22 points by chuckus on Dec 22, 2016 | hide | past | favorite | 15 comments
tl;dr Would you advocate for using Python as the main language in a potentially large-scale project and long running standalone project (not a library)? Such as if you are a startup aiming to build a sustainable SaaS that becomes your full time occupation, or for enterprise projects?

I've been using Python for over 4 years from writing web applications for enterprise to startups in Django and Flask, and to RF test frameworks leveraging GNURadio. Python was a suitable choice for many problems I have encountered as because the ecosystem is extremely broad and it is very easy to get started, not just because the language is simple, but because of the popular "battery-included" frameworks. This means I can deliver value must faster from the beginning.

But having worked in a company which develops many different production systems developed over a period of 10 years, some running on platforms such as Debian etch, I can't help to think that had an enterprise language and ecosystem such as Java or .NET been chosen, maintenance and new features would have been significantly easier, because you hit performance issues much later and understanding legacy code bases are easier even if poorly written because of the static typing, and migration between different runtime versions is first-class.

I see Python (or similarly, Ruby) being used at large-scale at consumer-facing businesses such as Reddit, Digg, Uber, Dropbox, etc. but many eventually integrate to a JVM based language into their production system.

Would you advocate for using Python as the main language in a potentially large-scale project and long running standalone project? For people who have had the experience, it is worth using Python at the beginning and bearing the cost of adding another language and ecosystem in the mix when to support/replace Python when you hit scaling issues?




> Python as the main language in a potentially large-scale project

This is the flaw in your thinking, the word Potentially. Good engineering means you worry about actual problems and not potential problems (within reason ofc). Your actual problem is that you haven't written the web application, so you do that first. For doing that, Python is an excellent choice.

"But what about web-scale?" Well, chances are your product will fail for some reason and never become successful therefore thinking about scaling problems now is a waste of time. In my experience, scaling problems comes much later than most people think. I've worked on an interactive site in Django that served 60k visitors per day without problems. It was the database that gave us the most performance problems not Python.


Good point, that adjective changes everything. In regards to scaling, yes I haven't met performance scaling issues with Python web applications, even when needing long running asynchronous tasks by relying on the ever popular celery and redis, because I've never had somewhat even moderate traffic. In hindsight, I am guilty of over-engineering previous web applications "to deal with potential scaling issues", especially at the infrastructure level, leverage clusters of containers when I could of got away with Heroku.


> It was the database that gave us the most performance problems not Python

I agree database has given the most pain to me as well may it be SQL or NSQL


>I've been using Python for over 4 years from writing web applications for enterprise to startups in Django and Flask

He has used python to write web applications.

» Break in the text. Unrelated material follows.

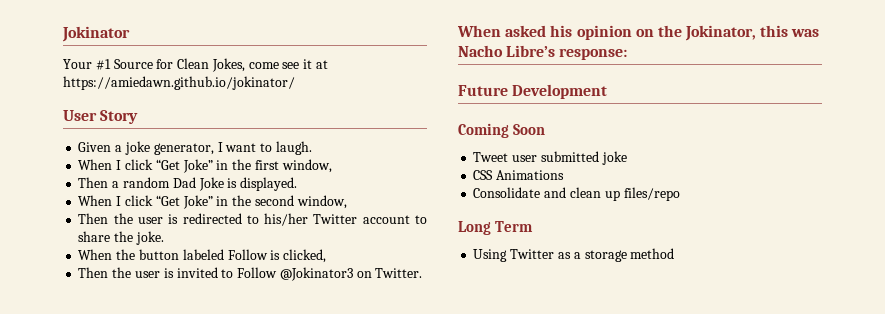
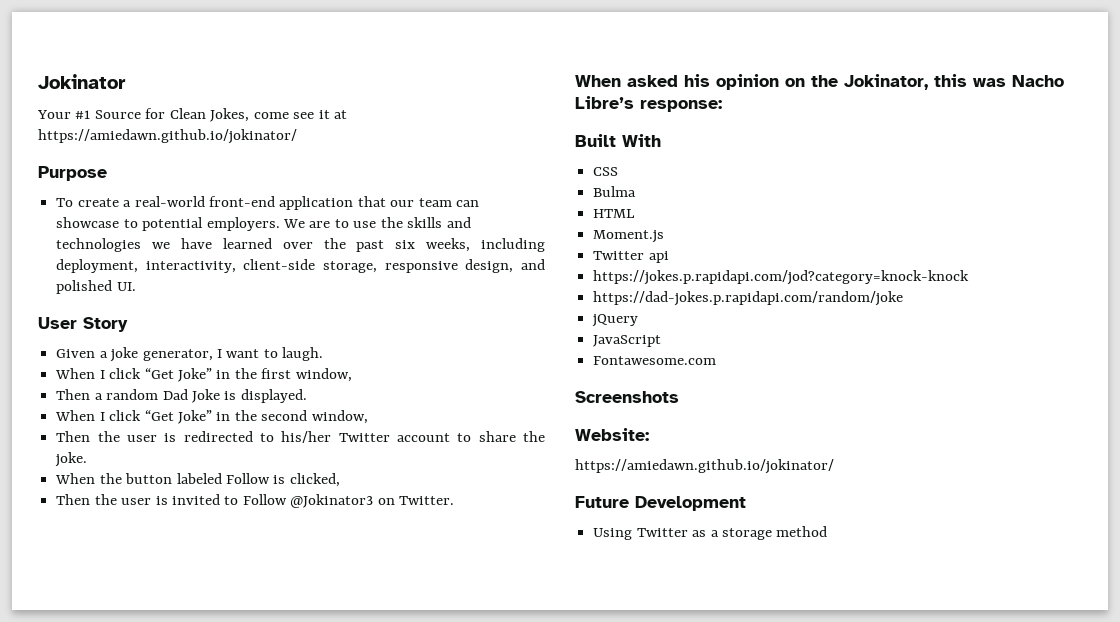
(295, 83) none -> [38,166,107,181] [56,196,480,210] [56,217,471,231] [56,238,545,252] [56,259,545,273] [56,280,136,294] // Purpose // To create a real-world front-end application that our team can showcase to potential employers. We are to use the skills and technologies we have learned over the past six weeks, including deployment, interactivity, client-side storage, responsive design, and polished UI.
[458,84,608,99] [458,123,545,138] [473,151,627,165] [473,170,565,180] [473,187,680,201] [458,221,533,235] Future Development // Coming Soon // Tweet user submitted joke // CSS Animations // Consolidate and clean up files/repo // Long Term -> [575,134,661,147] [593,167,619,176] [593,186,637,197] [593,209,636,218] [593,230,665,243] [593,251,669,263] [593,270,970,285] [593,291,904,306] [592,314,639,327] [593,335,662,347] [593,356,717,365] [575,391,679,403] [575,428,649,441] [575,459,834,474] [575,496,746,511] Built With // CSS // Bulma // HTML // Moment.js // Twitter api // https://jokes.p.rapidapi.com/jod?category=knock-knock // https://dad-jokes.p.rapidapi.com/random/joke // jQuery // JavaScript // Fontawesome.com // Screenshots // Website: // https://amiedawn.github.io/jokinator/ // Future Development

The main advantage of Python for you is that you know the language and the libraries, and when you start something new, it's critical that you work on the project, not on learning a new technology.

The main advantage of JVM and CLR for large scale development is support for static types. But, Python has a standard for type annotations (https://www.python.org/dev/peps/pep-0484/) which allow you to have all the language services which are available for static languages (refactoring, completion, etc) available for the Python. Not all libraries have these annotations, but you can provide it yourself, or separate code with annotations from code without annotations.

You should also take into account that JVM, and CLR have much better runtime performance than Python, almost on par with C++, so you should think about this if it's important for your app to use resources as efficiently as possible, but typically it's not as important for SaaS projects.


True, I've been using type notations with all my Python 3.5+ projects (and works very well with PyCharm), though noting that this is only a recent addition, available (officially) for very recent Python releases and is not enforced out of the box. And yes, delivering on the project is critical, especially for startups at the very beginning where you're still trying to find product-market fit so sudden production changes need to be swift.


What is large scale? Does it just mean lines of code? I'm in charge of a Python app that has about 75,000 lines (not including comments, blank lines, imports, generated code or tests), and been doing it for 4 years.

Would I recommend python for something the size I do now? No. I would recommend any other language that has strongly enforces types and compile time checks (like Java). They add an extra layer of safety on unit tests. I have dreams of rewrites that are in C# or Java.

Just today I fixed 2 bugs because of unexpected types being used.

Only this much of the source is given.